Once sequencing is complete, LDBR permits linking the samples with the clinical database so that the tumor and paired normal can be identified for processing. The UNCseq analytical workflow proceeds in an automated fashion to generate reports presented at Molecular Tumor Board. Upon review, conference summaries are stored in the clinical database along with outcome tracking. This project has spurred development of algorithms and computational methodologies for accurate identification of DNA sequence aberrations specific to an individual cancer genome. Specifically, the ABRA algorithm was developed to provide accurate somatic SNV and indel identification to this project. Additional methods have been developed to characterize DNA copy number, identify pathogenic viruses, and discover translocations from the targeted capture sequencing results. A total of 429 patients have completed this study and 56% have been found to harbor actionable results.
The Lineberger Bioinformatics Core has enabled software functions in LDBR and CPR, which helped improve operations for the Health Registry project. CPR loads consents from the Health Registry Survivor database and Teleforms in a batch on daily basis. The LDBR then permits cohort discovery reports for Health Registry by integrating clinic schedules and ICD-9 diagnosis codes of potential patients from data feeds of Carolina Data Warehouse. Integration of operation room schedule and consent tracking by LDBR and CPR has improved the operational efficiency of Tissue Procurement Facility. The success of this system was leveraged to overcome procuring issues for multiple projects including UNCSeq.
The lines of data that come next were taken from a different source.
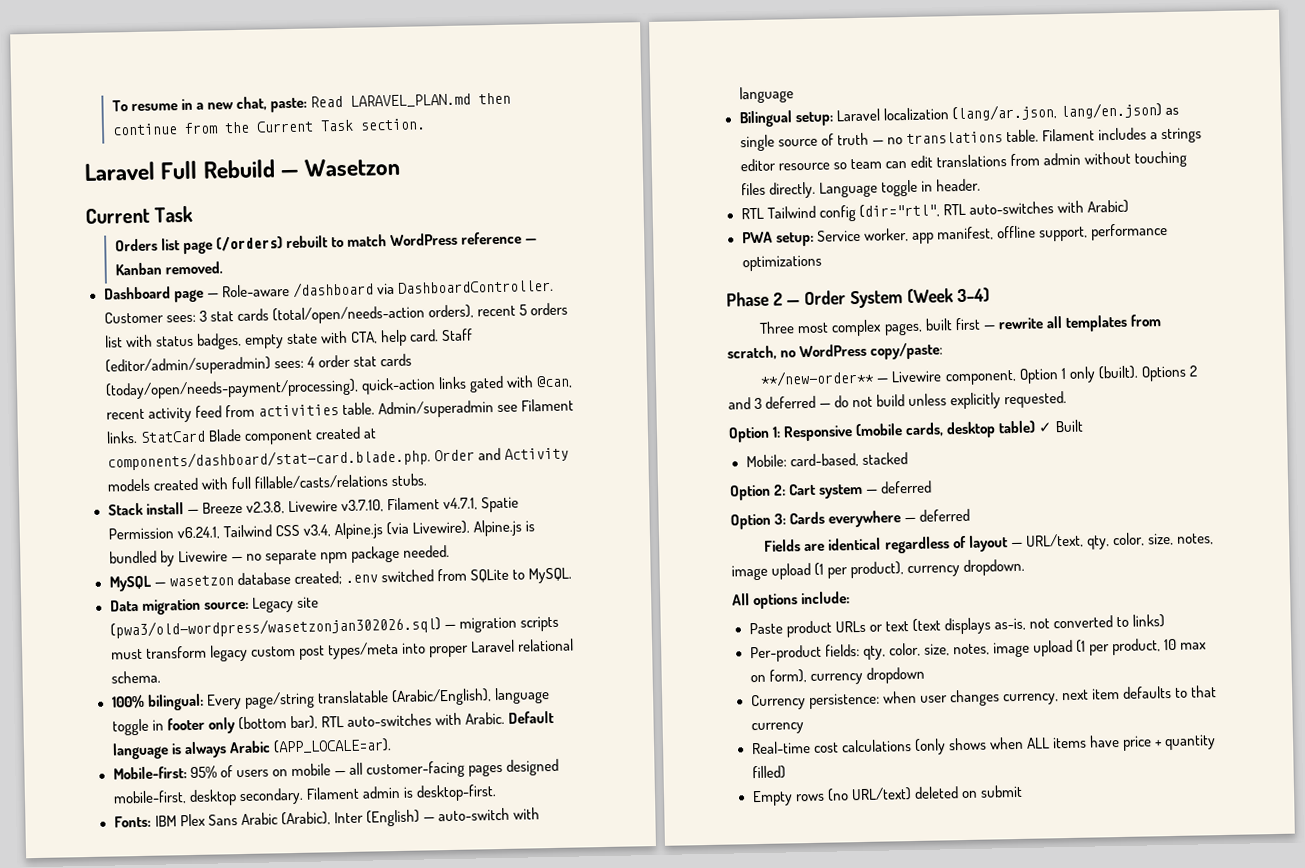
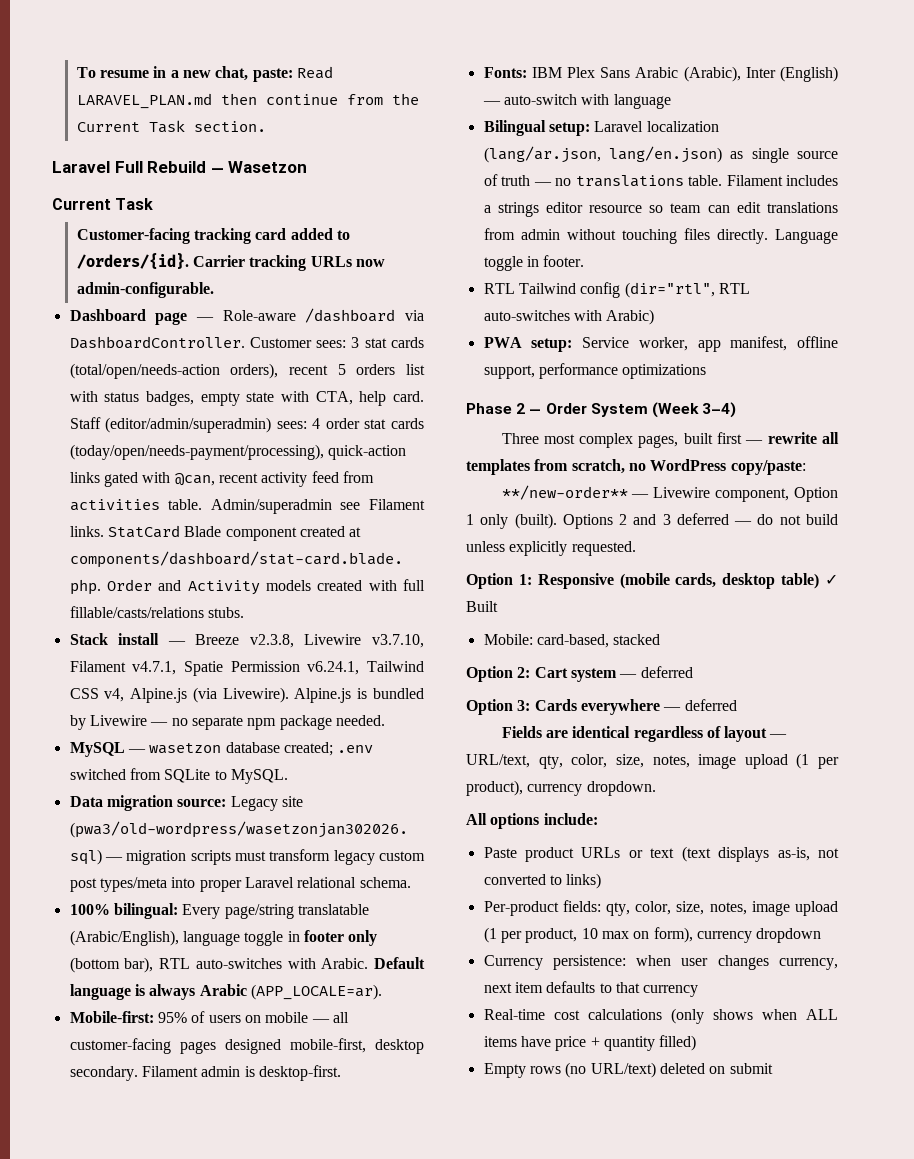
- Orders list page (/orders) rebuilt to match WordPress reference — Kanban removed.
+ Customer-facing tracking card added to /orders/{id}. Carrier tracking URLs now admin-configurable.
- Stack install — Breeze v2.3.8, Livewire v3.7.10, Filament v4.7.1, Spatie Permission v6.24.1, Tailwind CSS v3.4, Alpine.js (via Livewire).
+ Stack install — Breeze v2.3.8, Livewire v3.7.10, Filament v4.7.1, Spatie Permission v6.24.1, Tailwind CSS v4, Alpine.js (via Livewire).
- Language toggle in header.
+ Language toggle in footer.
The large-scale infrastructure, software, and systems developed to support large institutional projects such TCGA, UNCseq, and Health Registry have been extended to support basic and clinical research across UNC.
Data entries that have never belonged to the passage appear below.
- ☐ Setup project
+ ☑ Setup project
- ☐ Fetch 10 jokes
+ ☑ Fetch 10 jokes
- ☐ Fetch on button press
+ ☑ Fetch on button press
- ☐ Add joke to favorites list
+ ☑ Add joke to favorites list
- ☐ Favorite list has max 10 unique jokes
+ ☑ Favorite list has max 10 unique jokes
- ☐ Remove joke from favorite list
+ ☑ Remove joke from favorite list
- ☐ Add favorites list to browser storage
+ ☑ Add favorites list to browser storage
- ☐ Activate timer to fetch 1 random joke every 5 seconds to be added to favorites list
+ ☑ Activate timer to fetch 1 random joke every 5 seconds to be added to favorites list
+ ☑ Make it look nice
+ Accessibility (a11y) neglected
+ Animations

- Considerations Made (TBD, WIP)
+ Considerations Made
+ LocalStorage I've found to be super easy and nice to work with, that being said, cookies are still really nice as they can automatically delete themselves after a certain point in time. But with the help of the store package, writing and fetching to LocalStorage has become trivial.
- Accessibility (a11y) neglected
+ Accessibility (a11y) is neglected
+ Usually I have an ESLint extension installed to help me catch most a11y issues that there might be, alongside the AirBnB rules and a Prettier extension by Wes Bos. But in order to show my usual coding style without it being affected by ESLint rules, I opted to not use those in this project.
The Bioinformatics Core has continued implementing a common LIMS system across various facilities at the Cancer Center. It successfully installed and maintains LIMS in the Berg lab to support NCGENES, the Mouse Phase I unit, the Genomic Pathology Lab, the Tissue Procurement Facility and the RAM lab. This achievement has allowed numerous labs to efficiently manage the processing and analysis of thousands of samples. The workflow management tools developed for UNCseq have been broadly used to support over 20 different sequencing workflows. The workflow manager decomposes the complicated processes into manageable components for simultaneous analysis on our common compute infrastructure. The workflows are diverse and include methods to determine sequencing variation in germline cells, make mutation calls between tumor and normal cells, quantify RNA, or identify transcription factor binding sites. Many workflows within the engine result in automatic posting of results to an encrypted website specific to each lab. At this point, analysts in the bioinformatics core work with individual scientists to help achieve their research goals. The result of these collaborations can be seen in 119 peer reviewed publications with 20+ labs over the last five years where data scientists in LBC have an author level contribution.